Full Access Other rabbis across the halachic spectrum acknowledge that there is no halachic barrier to women studying freely, and permit men to teach women Oral Torah more widely. This view becomes so pervasive that Rav Mordechai Eliyahu, late-twentieth century Sefardi Chief Rabbi, treats it as the consensus of "halachic authorities."
Ma'amar Mordechai I, Y.D. 11 The later halachic authorities have already written that in our days it is permitted for a woman to learn Torah, both Written Torah and Oral Torah…and even the teacher is permitted to teach her…for in our days women are not enclosed in their homes as in the past, and it is preferable for her to study holy matters than to read forbidden or frivolous matters.

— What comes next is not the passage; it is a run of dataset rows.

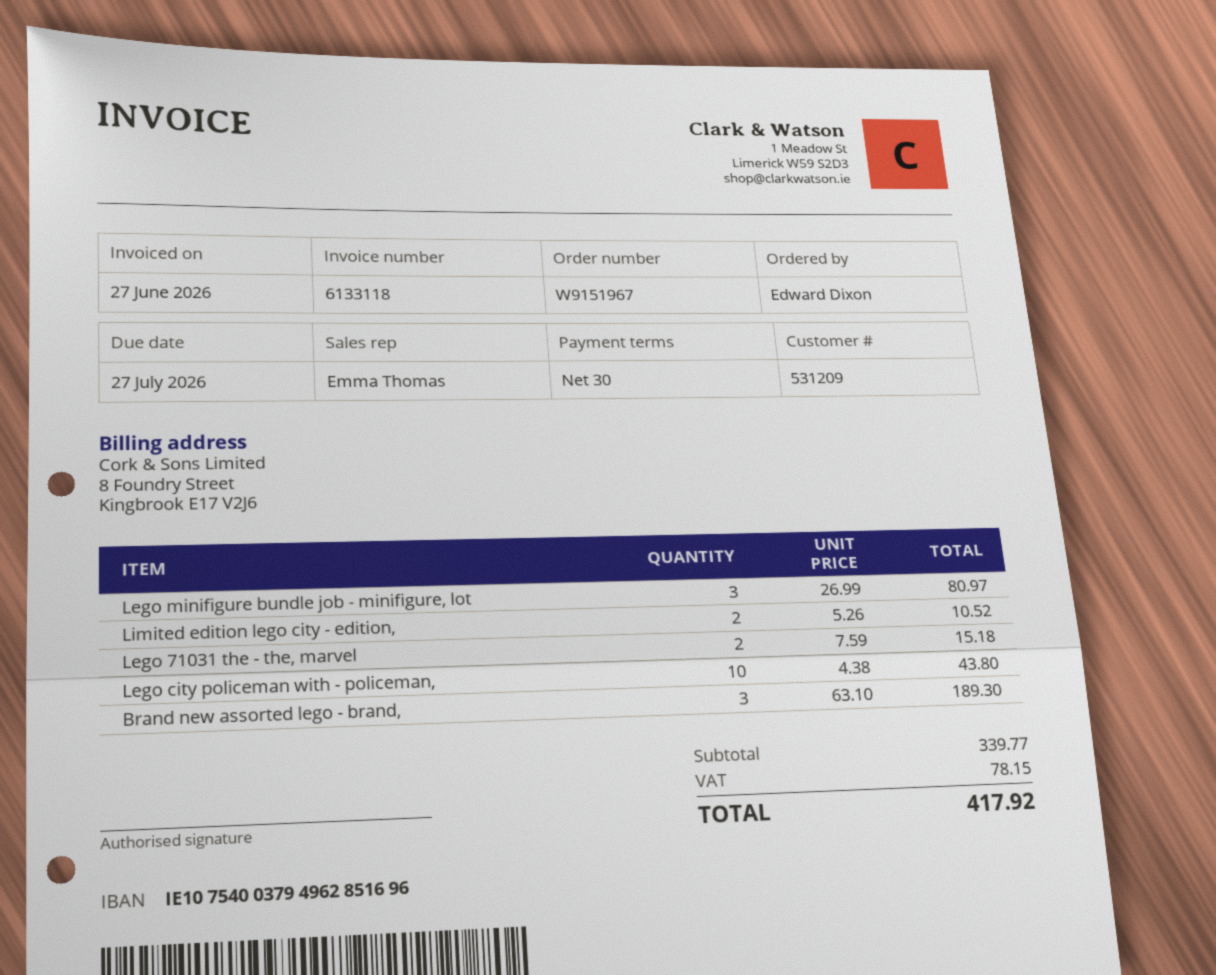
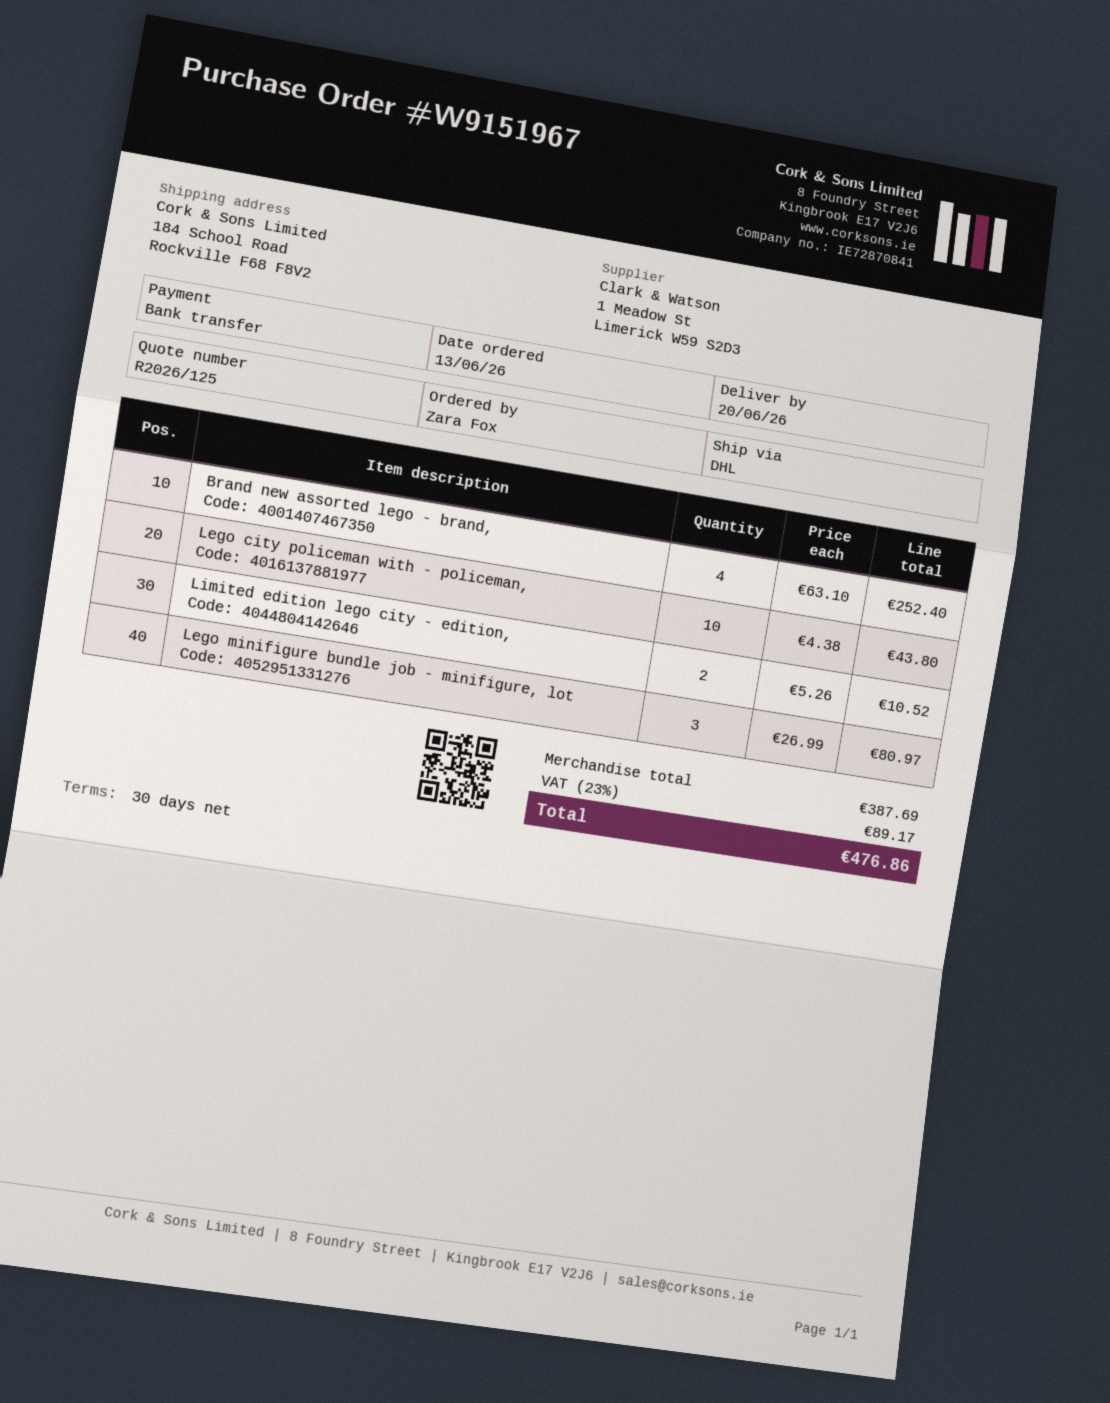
ordered by: Edward Dixon -> Zara Fox
Lego 71031 the - the, marvel: 2 x 7.59 = 15.18 -> none
Brand new assorted lego - brand,: 3 x 63.10 = 189.30 -> 4 x 63.10 = 252.40
subtotal: 339.77 -> 387.69
tax: 78.15 -> 89.17
total: 417.92 -> 476.86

Rav Eliyahu takes Chafetz Chayim's argument to its logical conclusion. Once we say times have changed for women's talmud Torah, they have changed for any type of Torah.
Women now have easy access to a wide range of reading materials, and Rav Eliyahu realizes it. Perhaps in Rabbi Eliezer's day Torah study threatened tiflut. Nowadays, the true threat is the reverse. If a woman doesn't learn Torah, chances are that she will occupy herself with "frivolous matters."
● Does bitul Torah (not wasting time away from Torah) apply to women? (See Appendix One.)
How important is the study of Oral Torah for women? Is it necessary when the alternative is more substantial than tiflut? Is it desirable when not necessary? Rabbi Eliyahu does not say.
Many Torah institutions for women occupy similar ground. They offer some study of Oral Torah to women without promoting it or clarifying its purpose. Rather, they prioritize in-depth study of Tanach and Jewish thought, because they are confident that these texts address their students' needs and interests.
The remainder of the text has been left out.